Volta de Dunga não é a solução para a reformulação do futebol nacional

Novo técnico diz que o Brasil "tem de trabalhar arduamente" para voltar a figurar entre os principais do mundo

AFP PHOTO/VANDERLEI ALMEIDA

Até ontem, só um treinador em 100 anos de história da Seleção havia sido premiado com o direito de comandar o Brasil em uma segunda Copa depois de perder a primeira: Telê Santana. Merecidamente. O país chora até hoje a derrota do futebol-arte para a Itália, em 1982. Telê saiu de cena após a fatídica tarde do Sarriá, viu Parreira e Evaristo de Macedo passarem pelo cargo, reassumiu a prancheta um ano antes do Mundial de 1986, mas a vara de condão não repetiu a magia. As lágrimas, em 2014, são pela segunda chance concedida a Carlos Caetano Bledorn Verri. Maior crítico da Seleção de Telê — a ponto de dizer um dia que foi a geração dele a voltar com um caneco, em 1994 —, Dunga não aposta no resgate da beleza para dar vida nova a uma camisa amarela pisoteada por 10 x 1 por Alemanha e Holanda na dupla vergonha. A palavra mais repetida pelo defensor do resultado a qualquer preço, na entrevista de ontem, na sede da CBF na Barra da Tijuca, Zona Oeste do Rio, foi trabalho: 44 vezes. Com 12 citações, o talento perdeu feio.

Telê Santana voltou à Copa em 1986. Dunga ainda não sabe se irá à Rússia. Embora os cartolas José Maria Marin e Marco Polo del Nero jurem que o projeto tem como ponto final 2018, o novo velho treinador tem duas Copas Américas (2015 e 2016) e as Eliminatórias pela frente. Para os desiludidos com o retorno de Dunga, cinco interpretações da apresentação de ontem permitem sonhar com novas mudanças.

A primeira delas é assustadora. Nos quatro anos distantes da Seleção, Dunga chegou à conclusão que precisa rever a relação com a imprensa, mas não com o estilo de jogo de marcação, contra-ataques e gols construídos a partir de cobranças de falta e de escanteio. Se levar o Brasil ao hexa na simbólica data de 8 de julho de 2018 — exatamente quatro anos depois do Mineirazo —, será com as mesmas caras e bocas feias que nortearam a entrevista do capitão do tetra na coletiva de ontem.

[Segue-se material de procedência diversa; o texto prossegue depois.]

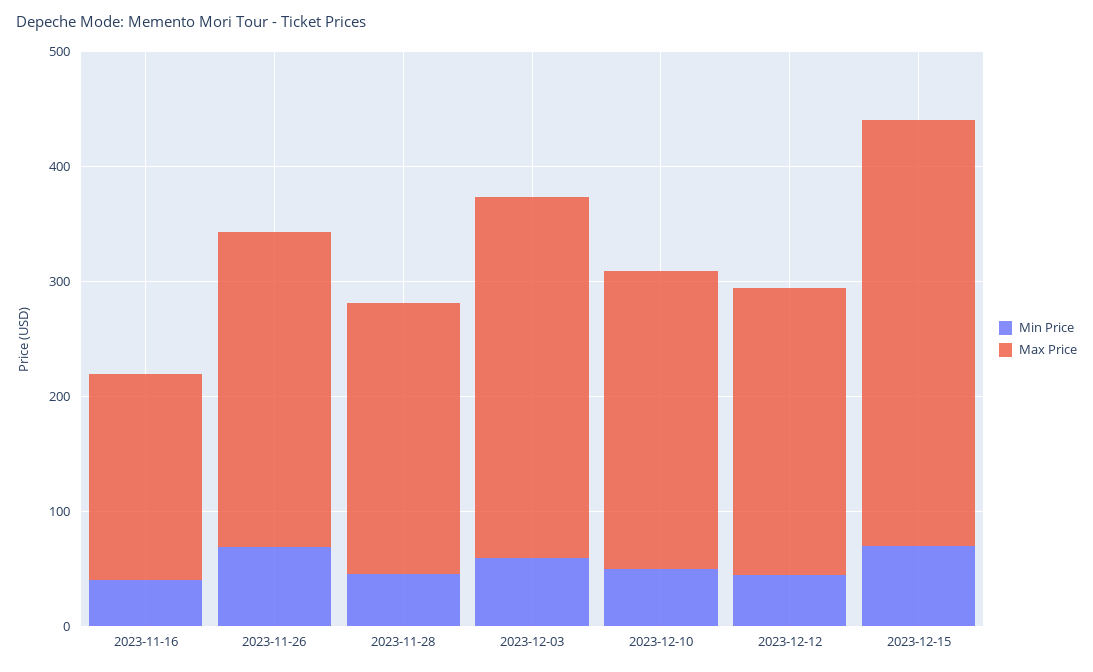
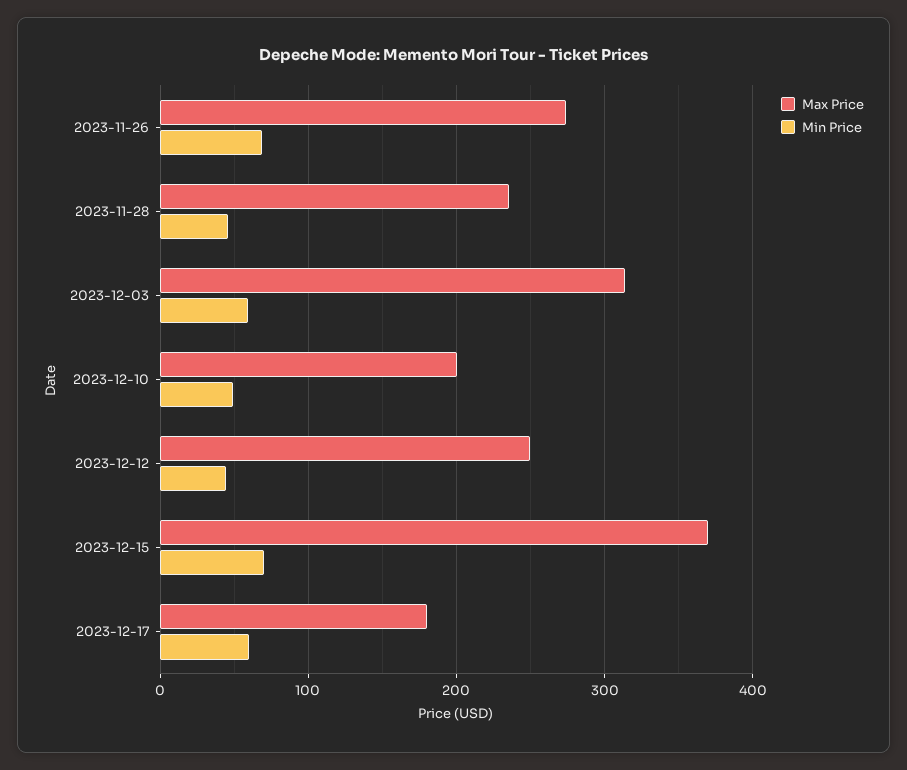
Min Price, 2023-11-16: 40 -> none
Max Price, 2023-11-16: 180 -> none
Max Price, 2023-12-10: 260 -> 200
Max Price, 2023-12-17: none -> 180
Min Price, 2023-12-17: none -> 60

Dois integrantes sentados à mesa também representam ameaça ao trabalho de Dunga. Sucessor eleito de Marin, Del Nero não disse nada na apresentação de Gilmar Rinaldi como coodenador de seleções. Ontem, entrou mudo e saiu calado. Se quiser “revolucionar” a partir de abril, quando assumir a CBF, não terá nenhuma declaração comprometedora contra, por exemplo, a demissão de Dunga.

A maior ameaça a Dunga também estava lá. Ao ceder a Gallo o privilégio de comandar a seleção olímpica no Rio, em 2016, Dunga criou um monstro. Se estiver mal na principal, sabe que o mais cotado a substituí-lo trabalha ao lado dele na CBF. A conquista do ouro inédito alçaria o protegido de Marin e Del Nero a favorito a derrubar Dunga. Mas, nessa, dá para entender o capitão do tetra: ele acumulou as duas funções de 2006 a 2010 e quase caiu depois da medalha de bronze em Pequim-2008.

A última das cinco cascas de banana que ameaçam Dunga é a preguiça de se aprimorar. Enquanto o concorrente Tite rodou o mundo para se reciclar, o novo comandante verde-amarelo assistiu a jogos de casa e trocou ideias em almoços e cafés da manhã durante a Copa de 2014 com nomes desatualizados, como o italiano Arrigo Sacchi, com os treinadores frustrados Ruud Gullit e José Mari Bakero e com o croata Zvonimir Boban, que jamais teve uma prancheta nass mãos.

Na curiosa lista de inspirações da temida segunda Era Dunga à frente da Seleção está até Nelson Mandela, citado pelo treinador como um líder que não conseguiu agradar a todos.